Re: [pcre-dev] Matching file contents as one string using P…

Top Page
Delete this message
Author: ph10
Date:  
To: pcunite
CC: pcre-dev
Subject: Re: [pcre-dev] Matching file contents as one string using PCRE_DOTALL
On Fri, 10 May 2013, pcunite@??? wrote:

> My personal thanks for taking the time to comment in this thread.

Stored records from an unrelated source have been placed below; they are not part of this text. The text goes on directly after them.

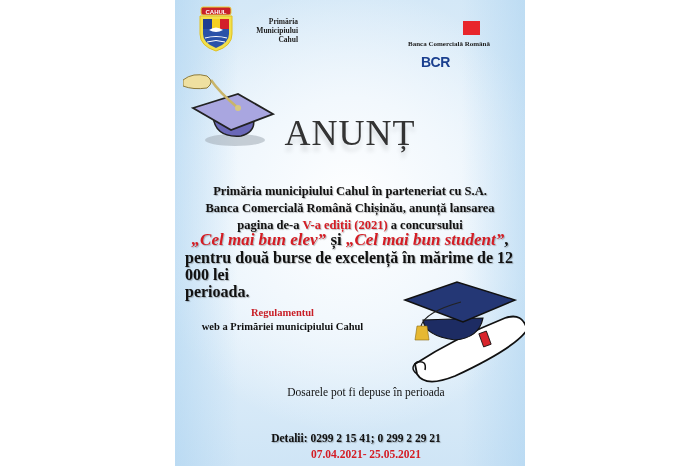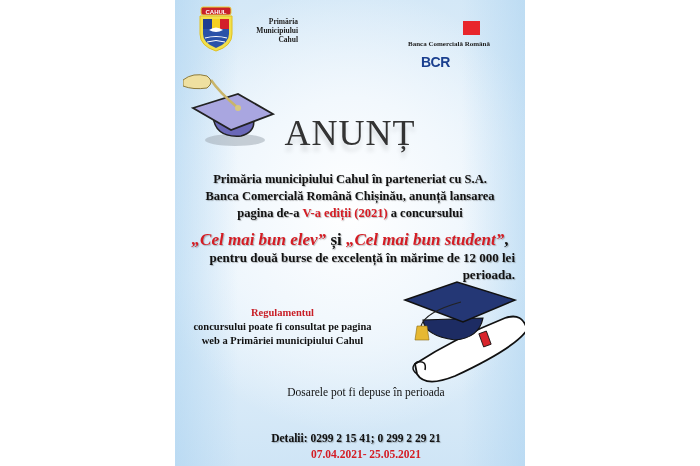"Primăria municipiului Cahul în" .body1 { top: 171px -> 183px }
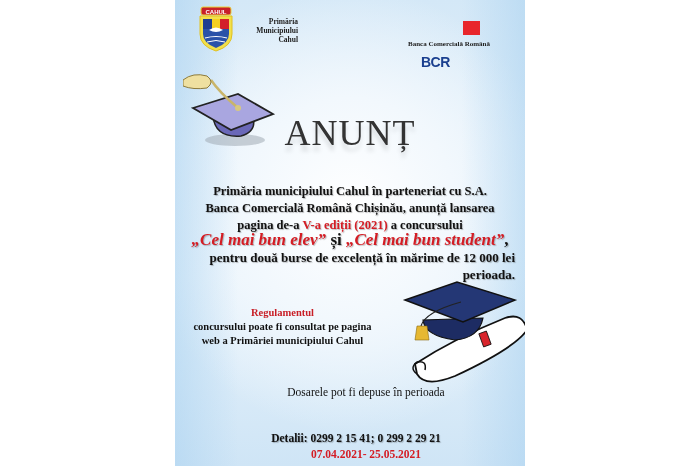"pentru două burse de excelență" .grants { font-size: 13px -> 16px; text-align: right -> left }
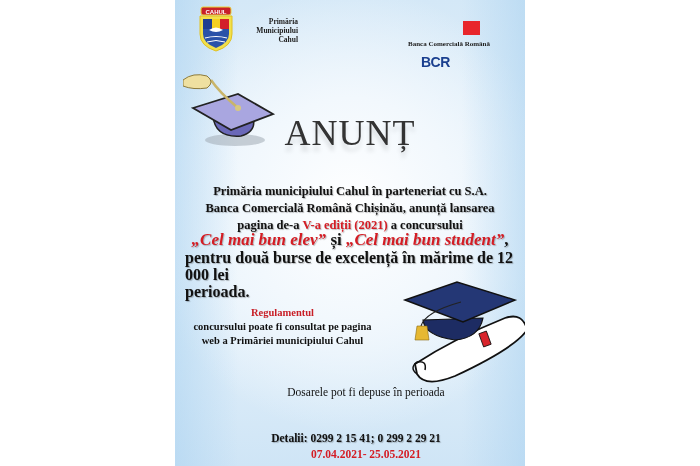"concursului poate fi consultat pe" div { html: <div>concursului poate fi consultat pe pagina</div> -> none }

It's my birthday, so I thought I'd give you a present. <grin>

> I don't want any form of LookBehind (to minimize stack use) occurring
> at all. Also, if you're telling me I can drop the trailing .* when
> looking inside of files and it increases performance then I'm all for
> that! However, it will be awhile before I can create a parser that is
> highly efficient. Because of the grouping I thought .* made things
> work in testing. I'll double check.


I don't think look behinds affect stack usage any more than look aheads,
which is what you are using. The only difference is where the look
starts from. But any kind of assertion is more resource hungry than a
straight search. I created a line of data nearly 200,000 characters
long, and searched for the last word, which happened to be "STUDYING".
Using pcretest's "-tm 2000" option, I got these times (with only a few
tests, on a Linux box):

/STUDYING/           0.09 ms
/(?=.*STUDYING.*)/   0.2ms
/(?=.*STUDYING)/     0.2ms


So leaving off the trailing .* doesn't make much difference. I also
tried capturing and non-capturing brackets instead of your look aheads,
and again got around 0.2ms.

But why is there such a difference? Answer: because of certain
optimizations, which can be checked with pcretest:

/STUDYING/
Capturing subpattern count = 0
No options
First char = 'S'
Need char = 'G'

In this situation, PCRE can whip through the string till it finds 'S',
before it starts doing the match. That's fast.

/(?:.*STUDYING.*)/
Capturing subpattern count = 0
No options
First char at start or follows newline
Need char = 'G'

In this case, match attempts will be tried at many more locations.

What I'm really pointing out in this post is that there is a tool
(pcretest) that allows you to check out the performance of different
patterns to see which works best.

Philip

--
Philip Hazel